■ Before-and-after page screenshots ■
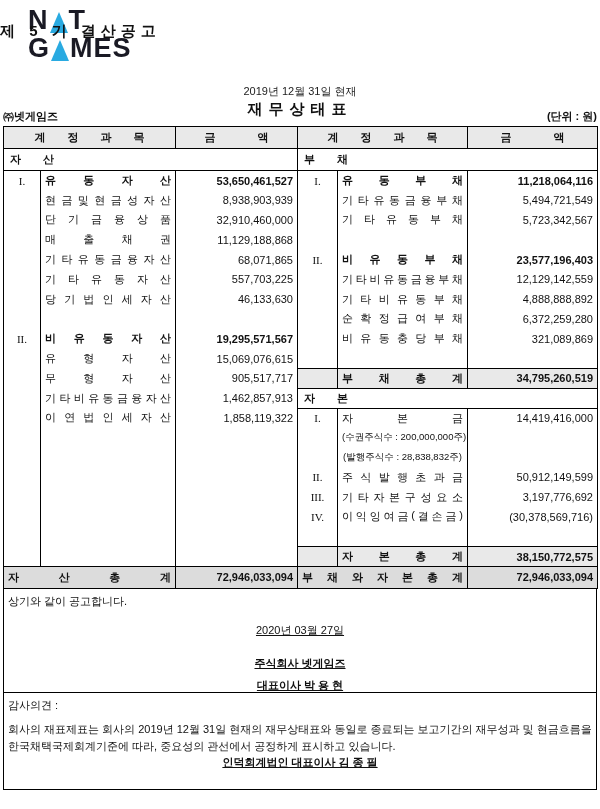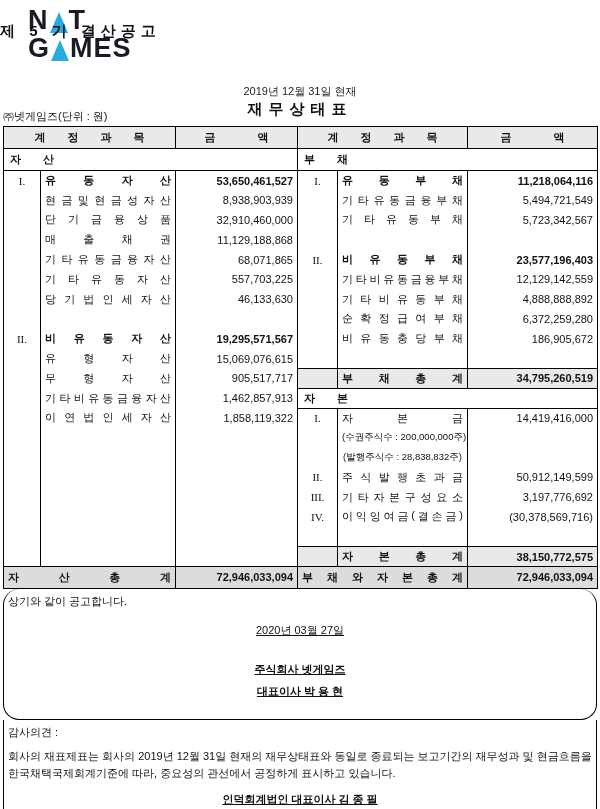"㈜넷게임즈" .meta { font-weight: none -> bold; justify-content: none -> space-between }
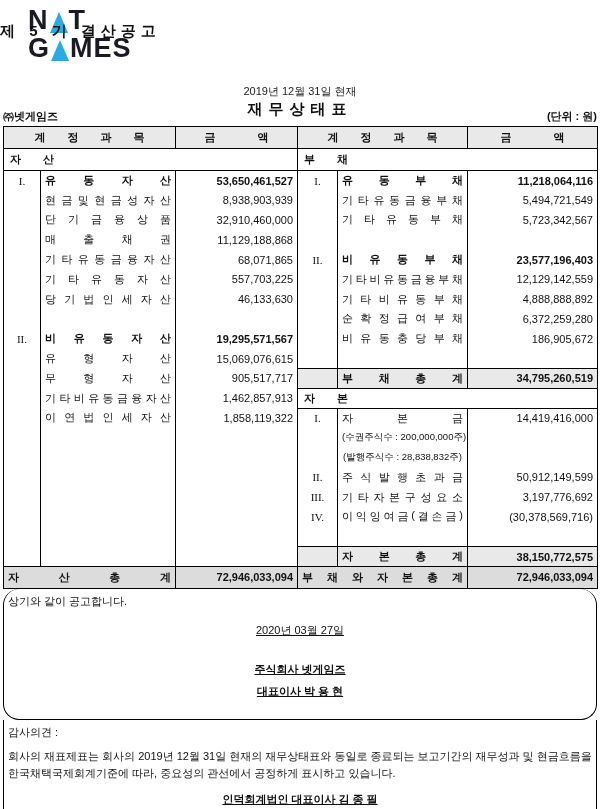"186,905,672" td.amt { text: 186,905,672 -> 321,089,869 }
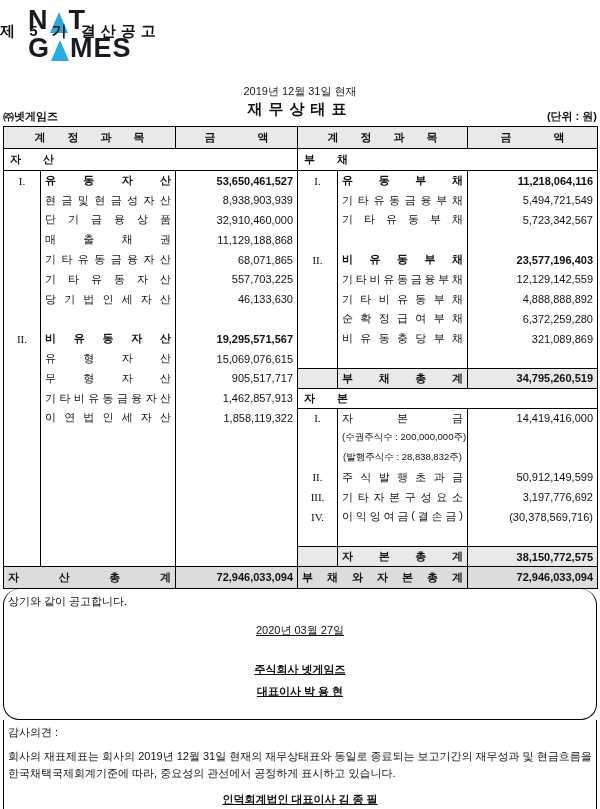"상기와 같이 공고합니다." .boxB { border-radius: 16px -> none; height: 131px -> 104px }
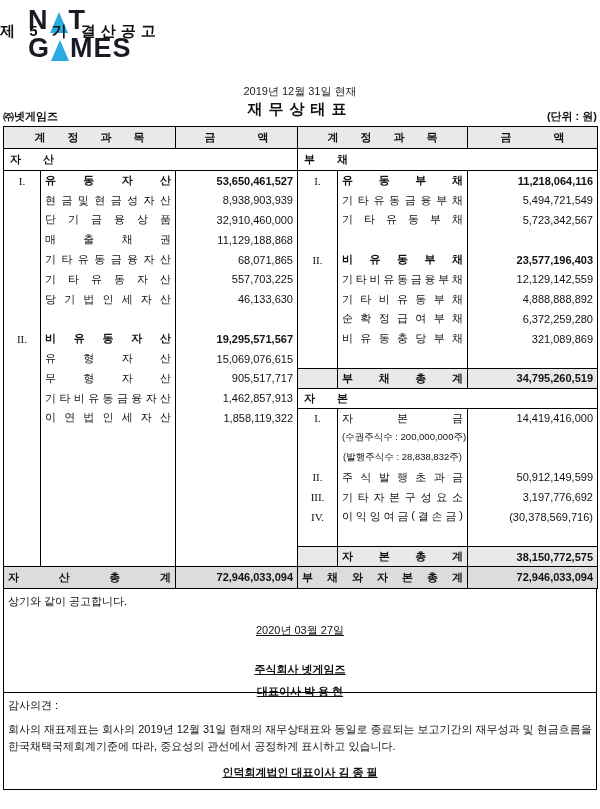"주식회사 넷게임즈" .boxB .co { margin-top: 24px -> 18px }
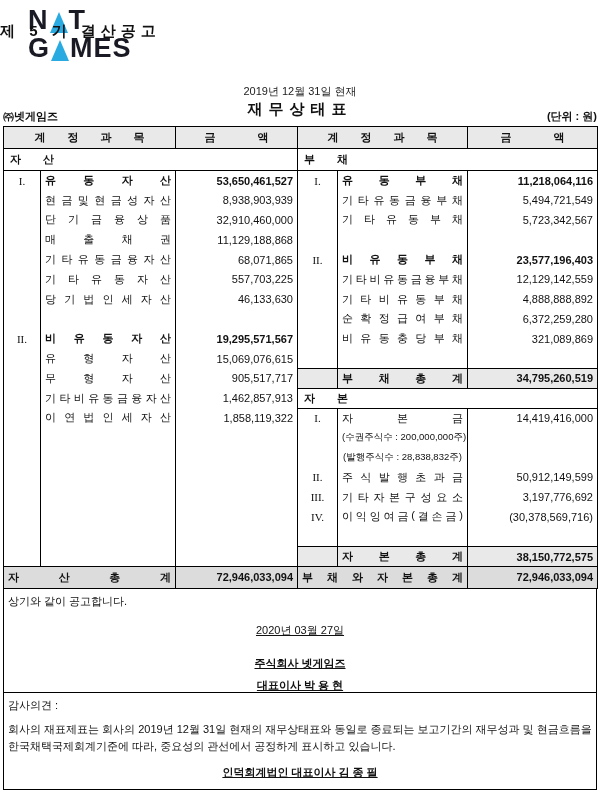"인덕회계법인 대표이사 김 종 필" .boxC .aud { margin-top: 10px -> none }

■ Work order ■
The line containing "border-radius: 16px ->" and every line after it, through the end of the records, are what you should retype exactly. Do not include the pictures.

■ Response ■
"상기와 같이 공고합니다." .boxB { border-radius: 16px -> none; height: 131px -> 104px }
"주식회사 넷게임즈" .boxB .co { margin-top: 24px -> 18px }
"인덕회계법인 대표이사 김 종 필" .boxC .aud { margin-top: 10px -> none }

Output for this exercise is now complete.